Yes, I do. Put on before bed. Put towel on pillow. Have to work at getting off in am. Also, she really needs to be consistent about using. Like, if she uses every night for a week, might not have to use again for another 2-3 wks or whatever works for her. Mine was bad when I started. Now, I rarely notice I even have it.


----------



## sarhound (Mar 11, 2008)

I have dry exzema on arms, behind knees, and inside my ears. Only thing that keeps me from itching incessantly is 1% hydrocortisone topical cream or spray. As long as I treat at least once or twice a week to keep itching under control, I don't have a breakout that's bad enough to develop into open areas.


----------



## fffarmergirl (Oct 9, 2008)

I read somewhere that making a paste of corn meal & using it to wash eczema helps to clear it up. Its cheap - wouldn't hurt to try. I imagine the fresher it is, the better.


----------



## bajiay (Apr 8, 2008)

She should really get to the bottom of WHY she has eczema. Eczema is usally caused by inflammation in the body. What other health issues does she have going on?


----------



## mekasmom (Jan 19, 2010)

Lavender oil is good for skin issues. I would also take fish oil by mouth and use some oregano essential oil on the bottoms of the feet to control the immune issue. And some acidophiles wouldn't hurt either. Eczema comer from an overactive immune system. Most immune system problems start in the gut, so controlling allergies there will help the whole body.


----------



## scholtefamily (Feb 25, 2010)

My dd has psoriasis. She uses coconut oil and also vitamin E oil. Another thing that is really helping her is getting her cleared of allergies. At one point she was having allergy clearing done and regular chiropractic adjustments and her rashes completely went away. (She also has leaky gut and candida and we are working on repairing that which I hope will stop the rashes from coming back!)


----------



## lathermaker (May 7, 2010)

I have eczema and roseacea (thanks mom...runs in families) When mine flares up I use unrefined shea butter or jojoba. Stay away from colored or scented products. 
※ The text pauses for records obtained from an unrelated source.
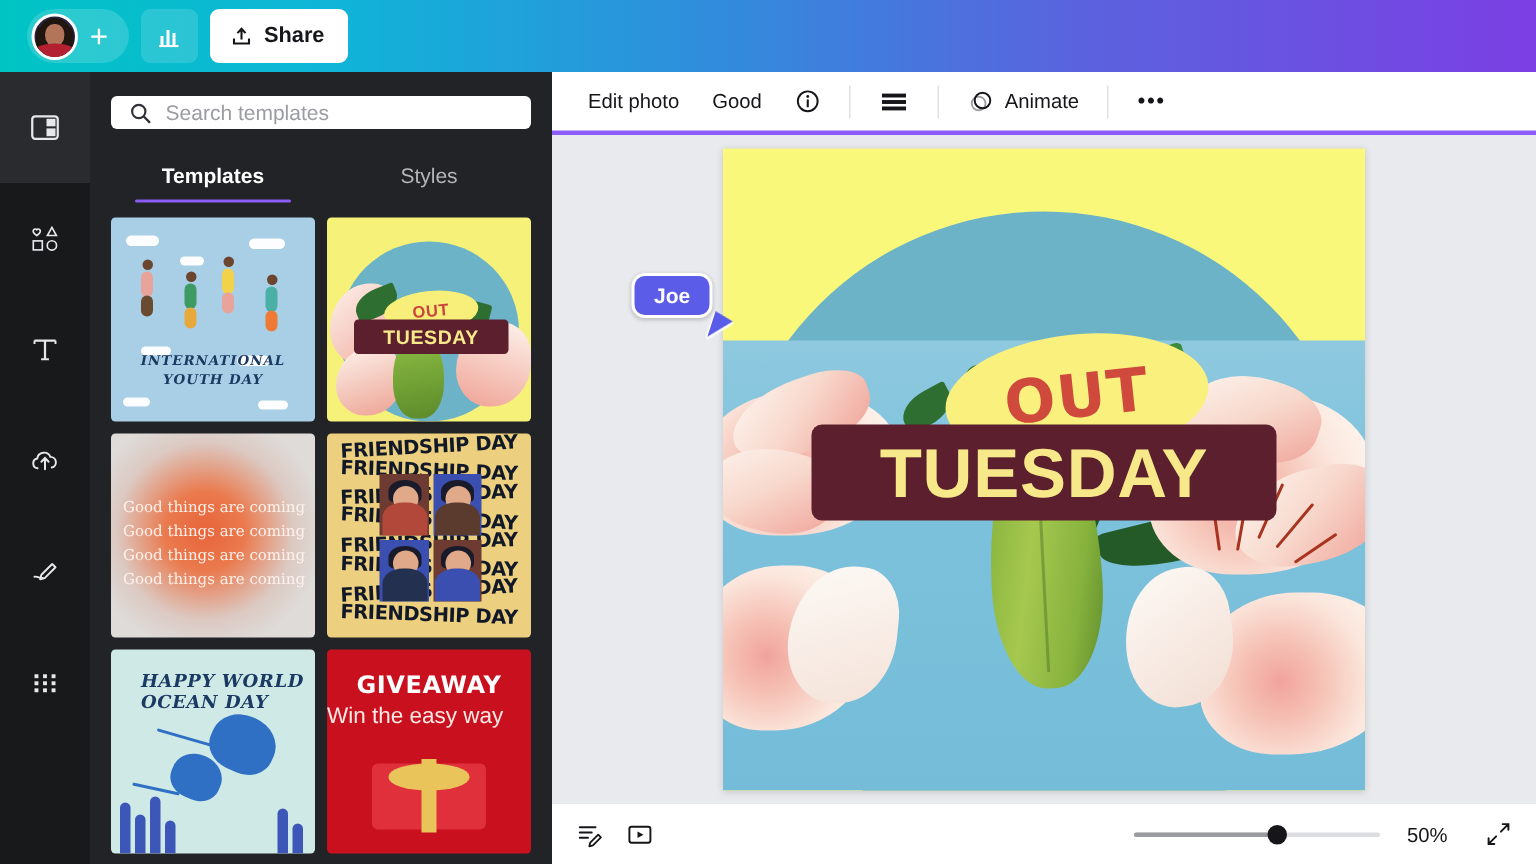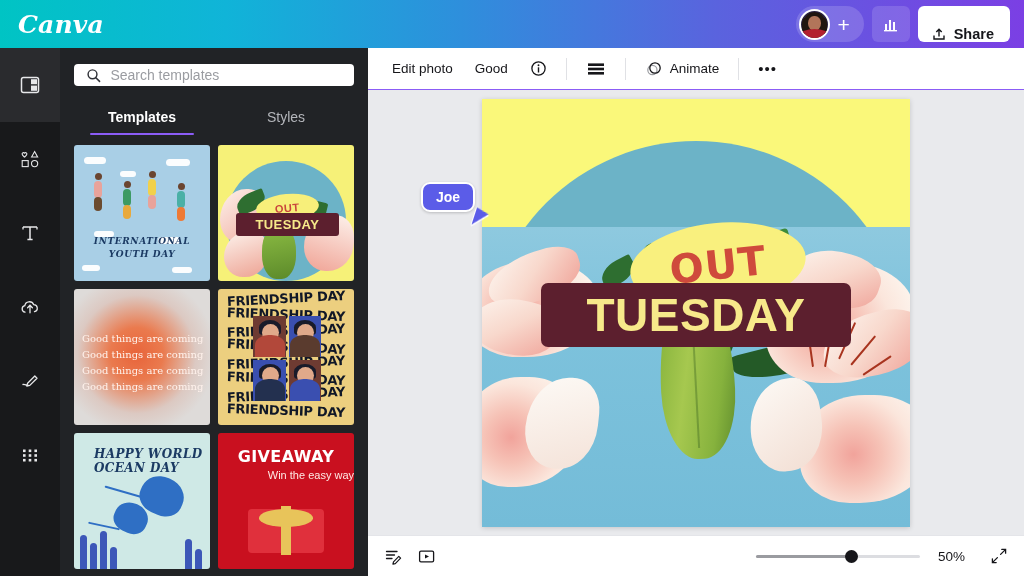--- a/index.html
+++ b/index.html
@@ -54,21 +54,21 @@
   .plus-btn {
     width: 22px; height: 22px; display: flex; align-items: center; justify-content: center;
     color: #fff; font-size: 21px; line-height: 1; font-weight: 300; cursor: pointer;
   }
   .icon-btn-top {
     width: 38px; height: 36px; border-radius: 6px;
     background: rgba(255,255,255,.14);
     display: flex; align-items: center; justify-content: center; cursor: pointer;
   }
   .share-btn {
-    display: flex; align-items: flex-end; gap: 7px;
+    display: flex; align-items: center; gap: 7px;
     background: #fff; color: #15161a; height: 36px;
     border-radius: 6px; padding: 0 16px 0 13px;
     font-size: 14.5px; font-weight: 600; cursor: pointer;
   }
 
   
   .rail {
     position: absolute; left: 0; top: 48px; width: 60px; height: 528px;
     background: #18191b;
   }
@@ -212,22 +212,22 @@
   }
 
   
   .t-give { background: #c9101f; }
   .t-give h4 {
     position: absolute; left: 0; right: 0; top: 14px; text-align: center;
     color: #fff; font-size: 16px; font-weight: 800; letter-spacing: .4px;
     font-family: "DejaVu Sans", sans-serif;
   }
   .t-give .sub {
-    position: absolute; left: 0; right: 0; top: 36px; text-align: right;
-    color: #ffe9e4; font-size: 11px;
+    position: absolute; left: 0; right: 0; top: 36px; text-align: left;
+    color: #ffe9e4; font-size: 15px;
   }
   .t-give .box {
     position: absolute; left: 22%; top: 56%; width: 56%; height: 32%;
     background: #e0303c; border-radius: 4px;
   }
   .t-give .ribbon {
     position: absolute; left: 46%; top: 54%; width: 8%; height: 36%;
     background: #e8c45a;
   }
   .t-give .bow {
@@ -236,21 +236,21 @@
   }
 
   
   .editor {
     position: absolute; left: 368px; top: 48px; width: 656px; height: 528px;
     background: #e9eaed;
   }
   .toolbar {
     height: 42px; background: #fff; display: flex; align-items: center;
     padding: 0 14px; gap: 2px;
-    border-bottom: 1px solid #8b5cf6;
+    border-bottom: 3px solid #8b5cf6;
   }
   .tb-btn {
     display: flex; align-items: center; gap: 7px;
     padding: 6px 10px; border-radius: 5px; cursor: pointer;
     font-size: 13.5px; color: #16161a; white-space: nowrap;
   }
   .tb-sep { width: 1px; height: 22px; background: #e0e1e5; margin: 0 7px; }
   .canvas-area {
     position: relative; height: 445px; display: flex;
     align-items: center; justify-content: center;
@@ -351,21 +351,20 @@
   }
   .zoomlbl { font-size: 13.5px; color: #16161a; min-width: 34px; }
   .ic { display: inline-flex; cursor: pointer; }
 </style>
 </head>
 <body>
 
 <div id="app">
 
   <div class="topbar">
-    <div class="logo">Canva</div>
     <div class="topright">
       <div class="avatar-group">
         <div class="avatar">
           <div class="face-hair"></div>
           <div class="face-skin"></div>
           <div class="hair-side"></div>
           <div class="hair-side r"></div>
           <div class="body-red"></div>
         </div>
         <div class="plus-btn">+</div>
Lavender essential oil is not good for psoriasis because it causes a faster turnover of skin cells. Not what you want with psoriasis...that's the basic problem with having that disease.


----------



## unregistered65598 (Oct 4, 2010)

My daughter has suffered with it since she was born, We do the lotion ( no perfume) every morning and night, she has a prescription for singular once a day, only showers every other day and in the winter only washes to vital spots...under arms and privates, with mild soap. perfume free laundry soap, and softener. A humidifier in the house. Cortisone cream only if really needed to stop the itch. This is a god awful thing that I don't really believe any one thing works for.


----------



## jkhs (Sep 17, 2010)

My son's eczema typically flares up every winter but this year he's been taking cod liver oil supplements and he hasn't had a single flare up.


----------



## mekasmom (Jan 19, 2010)

lathermaker said:


> Lavender essential oil is not good for psoriasis because it causes a faster turnover of skin cells. Not what you want with psoriasis...that's the basic problem with having that disease.
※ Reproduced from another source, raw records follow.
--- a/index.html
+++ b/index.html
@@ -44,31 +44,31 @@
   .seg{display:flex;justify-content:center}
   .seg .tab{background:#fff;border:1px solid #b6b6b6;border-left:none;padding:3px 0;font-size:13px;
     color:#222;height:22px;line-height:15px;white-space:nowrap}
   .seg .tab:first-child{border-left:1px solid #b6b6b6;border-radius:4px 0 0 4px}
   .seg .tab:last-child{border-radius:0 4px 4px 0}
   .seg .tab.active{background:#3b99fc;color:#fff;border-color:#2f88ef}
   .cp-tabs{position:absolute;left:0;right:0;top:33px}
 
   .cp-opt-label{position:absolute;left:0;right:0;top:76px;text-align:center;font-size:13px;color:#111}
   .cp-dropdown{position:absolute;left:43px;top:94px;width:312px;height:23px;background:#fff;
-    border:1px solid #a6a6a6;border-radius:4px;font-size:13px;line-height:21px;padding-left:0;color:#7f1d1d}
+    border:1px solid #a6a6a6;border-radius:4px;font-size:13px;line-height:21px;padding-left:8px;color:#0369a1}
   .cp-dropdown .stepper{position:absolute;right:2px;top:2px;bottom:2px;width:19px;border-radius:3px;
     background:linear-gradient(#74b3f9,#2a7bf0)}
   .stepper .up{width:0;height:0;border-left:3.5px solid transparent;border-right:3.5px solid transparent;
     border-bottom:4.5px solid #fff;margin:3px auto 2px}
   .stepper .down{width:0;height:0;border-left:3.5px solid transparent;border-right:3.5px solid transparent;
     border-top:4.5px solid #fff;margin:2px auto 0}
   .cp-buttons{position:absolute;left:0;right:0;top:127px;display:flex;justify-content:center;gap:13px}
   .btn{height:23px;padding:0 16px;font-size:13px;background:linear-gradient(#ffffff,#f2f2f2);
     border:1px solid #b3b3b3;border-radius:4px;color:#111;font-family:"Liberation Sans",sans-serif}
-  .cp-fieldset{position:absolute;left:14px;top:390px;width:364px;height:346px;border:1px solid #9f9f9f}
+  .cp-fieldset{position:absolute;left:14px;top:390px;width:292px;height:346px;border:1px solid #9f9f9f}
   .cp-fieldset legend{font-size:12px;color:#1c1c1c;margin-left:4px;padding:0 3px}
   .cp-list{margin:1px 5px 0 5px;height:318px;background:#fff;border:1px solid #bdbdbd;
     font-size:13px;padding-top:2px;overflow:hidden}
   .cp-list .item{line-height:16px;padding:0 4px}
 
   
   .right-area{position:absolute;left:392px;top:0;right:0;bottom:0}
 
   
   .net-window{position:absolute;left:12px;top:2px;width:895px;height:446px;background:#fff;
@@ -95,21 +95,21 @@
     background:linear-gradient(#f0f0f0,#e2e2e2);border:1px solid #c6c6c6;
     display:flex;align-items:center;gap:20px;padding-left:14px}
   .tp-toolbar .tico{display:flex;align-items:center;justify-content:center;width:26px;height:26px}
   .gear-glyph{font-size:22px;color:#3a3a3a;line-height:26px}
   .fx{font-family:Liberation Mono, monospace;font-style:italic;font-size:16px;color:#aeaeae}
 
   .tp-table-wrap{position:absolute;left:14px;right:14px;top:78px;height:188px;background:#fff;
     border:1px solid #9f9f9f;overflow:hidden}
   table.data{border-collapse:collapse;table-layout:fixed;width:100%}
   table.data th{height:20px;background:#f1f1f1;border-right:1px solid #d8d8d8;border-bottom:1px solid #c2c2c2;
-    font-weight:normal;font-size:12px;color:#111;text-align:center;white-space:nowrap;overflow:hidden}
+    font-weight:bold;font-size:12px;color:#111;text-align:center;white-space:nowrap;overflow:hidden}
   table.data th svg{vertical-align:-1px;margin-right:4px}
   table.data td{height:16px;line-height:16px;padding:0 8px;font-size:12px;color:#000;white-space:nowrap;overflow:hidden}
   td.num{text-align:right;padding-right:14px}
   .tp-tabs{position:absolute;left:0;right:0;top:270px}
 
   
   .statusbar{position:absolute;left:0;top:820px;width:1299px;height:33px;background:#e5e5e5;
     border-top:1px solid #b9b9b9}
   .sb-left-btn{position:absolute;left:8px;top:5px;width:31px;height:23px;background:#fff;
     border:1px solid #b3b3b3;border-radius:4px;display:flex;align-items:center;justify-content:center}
It works wonderful for eczema. The naturopath suggests it often for all skin issues like that. My daughter uses it on her hands all the time. It's awesome stuff.


----------



## Natalia (Mar 4, 2011)

I have severe eczema of my hands and moderate eczema of the lower arms with occasion patches of mild eczema of my calves and eyelids. Thus far the best treatment ive found is something called "golden" shea or kpangnan butter. Its been a real blessing in helping my skin so i could have some functionallity back and be able to do simple things for myself like buttons. The reason i prefer it over other things ive tried (coconut oil, emu oil, olive oil, homemade lotion bars, cocoa butter, ect...) is that ive been able to get off topical steroids since ive been using it. My skin isnt perfect but its no longer painful or bleeding. I plan to try tamanu oil in the future to see if that can give me the final boost and loose the residual redness.
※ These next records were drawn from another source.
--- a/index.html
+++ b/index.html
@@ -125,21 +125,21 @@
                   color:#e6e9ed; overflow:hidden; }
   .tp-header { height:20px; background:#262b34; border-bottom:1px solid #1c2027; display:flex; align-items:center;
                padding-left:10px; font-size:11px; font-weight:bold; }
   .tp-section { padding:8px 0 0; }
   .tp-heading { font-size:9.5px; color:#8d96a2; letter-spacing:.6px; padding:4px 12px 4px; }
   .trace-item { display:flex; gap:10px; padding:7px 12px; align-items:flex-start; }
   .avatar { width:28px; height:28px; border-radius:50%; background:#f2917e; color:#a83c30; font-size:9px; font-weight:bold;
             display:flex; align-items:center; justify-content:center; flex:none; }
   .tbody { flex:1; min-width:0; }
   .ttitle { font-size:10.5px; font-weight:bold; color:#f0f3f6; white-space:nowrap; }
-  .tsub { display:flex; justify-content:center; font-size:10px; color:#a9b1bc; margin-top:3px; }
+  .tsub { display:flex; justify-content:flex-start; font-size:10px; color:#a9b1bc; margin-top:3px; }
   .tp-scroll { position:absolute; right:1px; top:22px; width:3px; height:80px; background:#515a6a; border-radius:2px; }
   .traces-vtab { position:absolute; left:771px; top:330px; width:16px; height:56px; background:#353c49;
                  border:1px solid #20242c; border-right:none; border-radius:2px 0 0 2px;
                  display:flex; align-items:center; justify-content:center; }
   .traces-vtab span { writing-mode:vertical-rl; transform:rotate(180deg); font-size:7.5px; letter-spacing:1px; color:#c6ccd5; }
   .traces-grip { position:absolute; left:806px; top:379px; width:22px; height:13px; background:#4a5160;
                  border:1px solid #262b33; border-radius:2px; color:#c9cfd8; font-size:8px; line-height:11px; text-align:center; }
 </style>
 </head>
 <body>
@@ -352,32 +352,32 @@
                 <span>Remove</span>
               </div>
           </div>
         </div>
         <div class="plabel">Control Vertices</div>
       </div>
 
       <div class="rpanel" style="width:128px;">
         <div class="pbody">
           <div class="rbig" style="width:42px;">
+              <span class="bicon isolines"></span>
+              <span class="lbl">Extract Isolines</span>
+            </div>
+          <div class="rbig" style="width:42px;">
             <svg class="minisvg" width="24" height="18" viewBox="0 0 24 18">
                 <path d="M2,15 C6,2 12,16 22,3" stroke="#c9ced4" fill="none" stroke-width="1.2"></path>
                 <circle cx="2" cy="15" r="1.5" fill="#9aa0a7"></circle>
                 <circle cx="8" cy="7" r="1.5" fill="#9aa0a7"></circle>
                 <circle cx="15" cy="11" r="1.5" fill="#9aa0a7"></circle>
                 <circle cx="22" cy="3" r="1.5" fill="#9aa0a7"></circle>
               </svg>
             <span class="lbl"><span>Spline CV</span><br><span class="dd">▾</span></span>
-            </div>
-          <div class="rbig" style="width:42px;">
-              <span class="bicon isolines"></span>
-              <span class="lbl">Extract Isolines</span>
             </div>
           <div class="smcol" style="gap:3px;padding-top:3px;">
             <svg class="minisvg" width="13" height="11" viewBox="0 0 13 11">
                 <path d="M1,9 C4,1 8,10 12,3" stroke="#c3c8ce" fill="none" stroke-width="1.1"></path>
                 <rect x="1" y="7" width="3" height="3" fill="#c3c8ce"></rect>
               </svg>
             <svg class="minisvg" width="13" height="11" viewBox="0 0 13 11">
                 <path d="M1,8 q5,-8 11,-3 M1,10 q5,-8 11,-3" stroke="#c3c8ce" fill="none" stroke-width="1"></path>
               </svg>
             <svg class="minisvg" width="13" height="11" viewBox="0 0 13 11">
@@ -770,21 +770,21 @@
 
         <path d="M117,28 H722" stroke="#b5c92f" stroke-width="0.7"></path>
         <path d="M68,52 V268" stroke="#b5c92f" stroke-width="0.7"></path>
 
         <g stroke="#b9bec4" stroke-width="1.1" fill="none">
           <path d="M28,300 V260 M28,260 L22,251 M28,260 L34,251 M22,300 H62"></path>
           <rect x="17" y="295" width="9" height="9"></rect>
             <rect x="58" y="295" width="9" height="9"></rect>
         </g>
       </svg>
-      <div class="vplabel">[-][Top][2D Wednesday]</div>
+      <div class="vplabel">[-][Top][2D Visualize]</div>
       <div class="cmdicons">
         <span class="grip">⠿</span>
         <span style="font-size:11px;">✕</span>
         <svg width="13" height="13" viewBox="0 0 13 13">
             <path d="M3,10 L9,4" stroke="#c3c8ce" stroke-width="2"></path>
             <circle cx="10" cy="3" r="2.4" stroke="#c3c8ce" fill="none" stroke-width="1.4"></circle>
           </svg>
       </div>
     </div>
ETA: Forgot to mention fish oil. I used to take it regularly and need to get back to it as it does help. I also plan to try oral zinc sulfate since my blood zinc is on the lower end of the spectrum.


----------



## highlandview (Feb 15, 2007)

Straight tea tree oil applied to the rash clears it up. My son's pediatrician suggested to me that a lot of eczema is delayed food allergies.


----------



## TheMrs (Jun 11, 2008)

bajiay said:


> She should really get to the bottom of WHY she has eczema. Eczema is usally caused by inflammation in the body. What other health issues does she have going on?


I agree. My 2yo DS had eczema as an infant while he was exclusively breastfed, so I knew it was something that he was getting through my diet. He would break out on his neck and up onto the lower part of his face. After much trial and error, we finally figured out that by removing all artificial colors, flavors, sweeteners, and preservatives we could totally get rid of his eczema. This of course included all food products, but also candles, toiletries, cleaning products, etc.

It's a hassle but definitely worth it to keep him free of that itchy rash.


----------



## Natalia (Mar 4, 2011)

Was reading something yesterday that reminded me of this thread. Said that especially in children after food allergens have been eliminated probiotics can help. There are a few out there that are not based in dairy or soy sine they are common allergens. Some allergens peopel done think abotu are fruit strawberries, mangos, and citrus are the most commen allergenic fruit. Good luck!


----------



## Haven (Aug 16, 2010)

Check out Rooibos tea (African Red Bush.) It has been used for skin and immune issues a lot.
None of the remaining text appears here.